KORMAN COMMUNITIES GDPR STATEMENT

Introduction

The new EU General Data Protection Regulation (GDPR) goes into effect on 25 May 2018 (including in the UK regardless of its decision to leave the EU) and will impact every organization which holds or processes personal data. GDPR introduces new responsibilities, including the need to demonstrate compliance, more stringent enforcement and substantially increased penalties than the current Data Protection Act (DPA) which it will supersede.

Korman Communities is committed to high standards of information security, privacy and transparency. We place a high priority on protecting and managing data in accordance with accepted standards including ISO 27001 and PCI-DSS. Korman Communities with our team of experiences business analysts, consultants and digital specialists will comply with applicable GDPR regulations when they take effect in 2018, as a data processor and a data controller, while also working closely with our partners and service providers to meet contractual obligations of GDPR.

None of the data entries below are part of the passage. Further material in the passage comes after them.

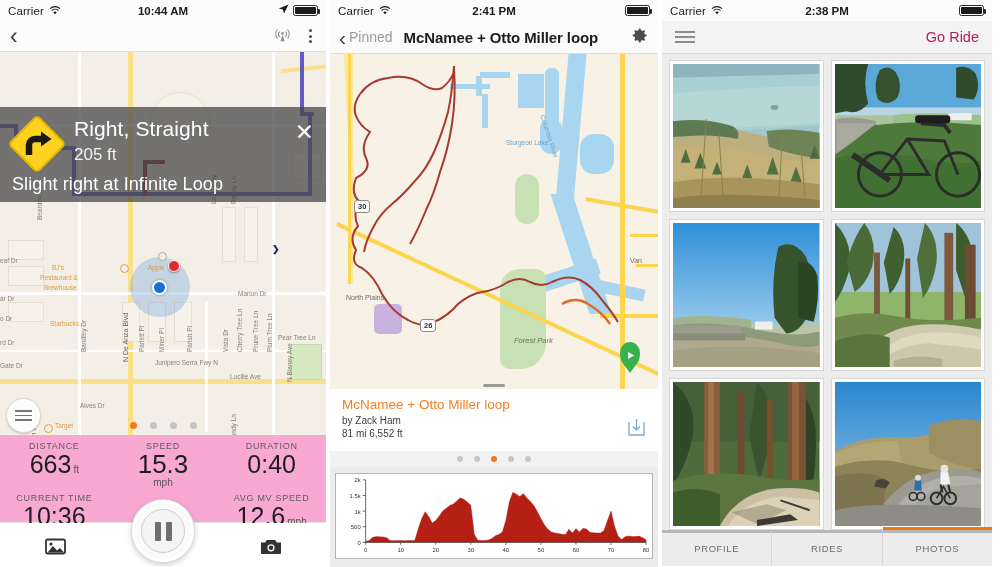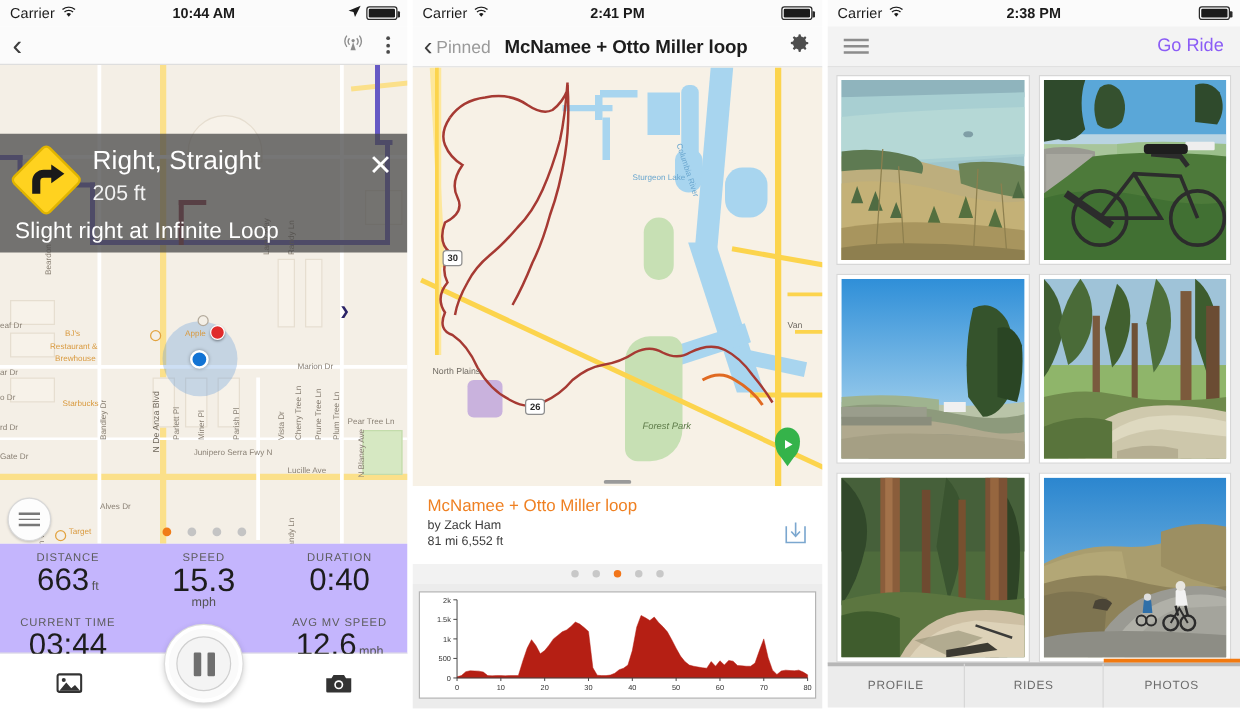--- a/index.html
+++ b/index.html
@@ -226,7 +226,7 @@
   }
   .hamb { display:flex; flex-direction:column; gap:3.5px; }
   .hamb span { display:block; width:20px; height:1.6px; background:#8c8c8c; }
-  .goride { margin-left:auto; font-size:14.5px; color:#8b5cf6; }
+  .goride { margin-left:auto; font-size:14.5px; color:#be185d; }
 
   .photogrid {
     background:#ececec; padding:6px 7px; display:grid;

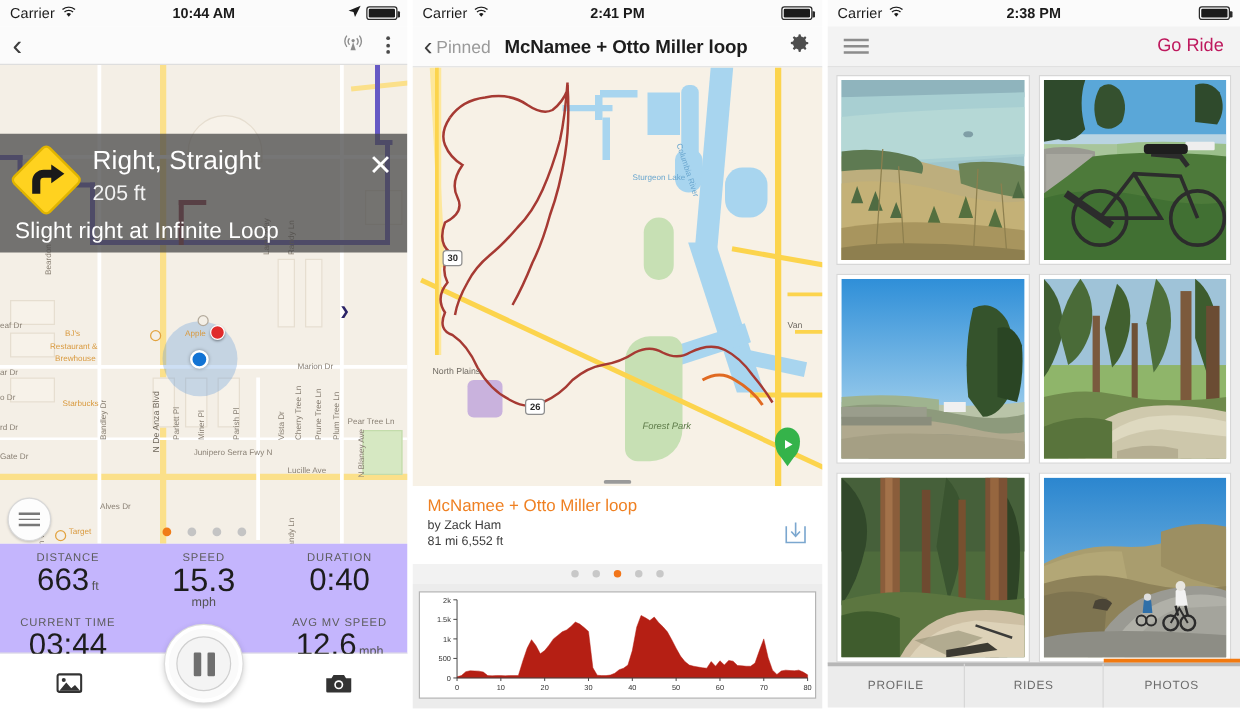--- a/index.html
+++ b/index.html
@@ -129,7 +129,7 @@
 
   
   .stats {
-    height:88px; background:#c4b5fd; display:grid;
+    height:88px; background:#f9a8d4; display:grid;
     grid-template-columns: 1fr 1fr 1fr; position:relative;
     border-bottom:1px solid #e2e2e2; padding-top: 2px;
   }

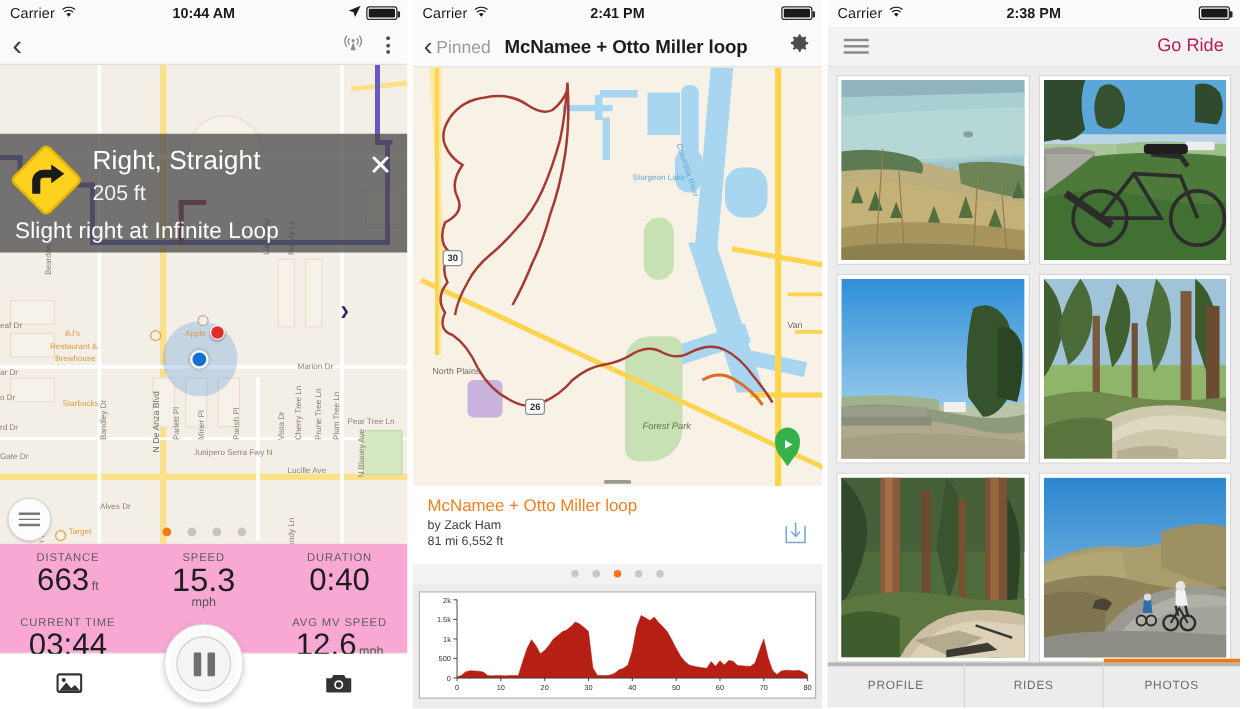--- a/index.html
+++ b/index.html
@@ -432,7 +432,7 @@
       </div>
       <div class="stat">
         <div class="stat-lab">CURRENT TIME</div>
-        <div class="stat-val"><span>03:44</span></div>
+        <div class="stat-val"><span>10:36</span></div>
       </div>
       <div class="stat"></div>
       <div class="stat">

Korman Communities has three main areas of focus in preparing for GDPR overseen by its internal cross-functional team:

1. Compliance

Building on existing security and business continuity management systems and PCI-DSS certification, we will also meet ISO 27001, and ISO 22301 standards, to ensure our own compliance.

Korman Communities is working towards robust ISO-based Management Systems (ISMS) and in order to ensure compliance will implement additional or augmented company-wide controls to meet GDPR requirements within the ISMS using internal and external advisors. Led by our Security & Compliance Team, updated information security policies and procedures will build on existing PCI-DSS compliant management systems as the foundation of our Information Control and Classification policy, informed by gap analysis and data protection risk assessments and supported by communication and training programs.

Compliance will be supported by a review of existing contracts with data controllers, the use of sub-contractors and any data export arrangements.

The GDPR requires that data controllers define how data processors use the data they get from controllers. These requirements belong in our contracts with Partner Service Providers. Korman Communities partners store data in secure data centers based outside of the EU, and the GDPR allows this as long as we agree to and follow standard contractual clauses that guarantee the security and privacy of that data. Korman Communities has included language in our SaaS agreements, which provides the necessary information and includes the required contractual clauses. It is required in all current and future Korman Communities Partners Service Providers.

Korman Communities Security and Compliance Team will inform, advise and monitor compliance. The company will implement tools as appropriate that support the process, provide necessary security and ongoing delivery of objectives.

In many areas the hosted services provided by Korman Communities already conform. As data processor, the company is undertaking risk assessments to include more detailed consideration of the data types we hold and a data protection impact analysis of personal information stored and processed. Policies such as incident response plans and backup data retention will be reviewed and updated.

2. Korman Communities Customer Data and Control

The volume of data handled by organizations is growing and is captured, processed and stored on an increasing number of devices and networks. Requirements such as data protection impact assessments, active mitigation of risks and evidence of risk management measures require organizations to develop a more disciplined approach to customer data, especially those with personal data spread across many locations and/or systems with varying levels of personal data quality and ownership.

Korman Communiites is confident, that personal and transactional data can be located and anonymized or erased, in order to respond to requests to delete, rectify, transfer, access or restrict the processing of data.

Furthermore, we are investing in the management of consent to ensure a simple, but informed experience that will build trust with Customers.

3. Korman Communities Internal Processes, Procedures and Training

As organizations work towards GDPR compliance, ensuring updated policies, procedures and guidelines for the collection, management and protection of Personally Identifiable Information must be a priority and continuous. Korman Communities standard operating procedures (SOP's) are constantly being updated to reflect the requirements of GDPR. Additionally, employee training is being enhanced and employees at every level are being trained to ensure they understand and have the tools to comply with GDPR standards.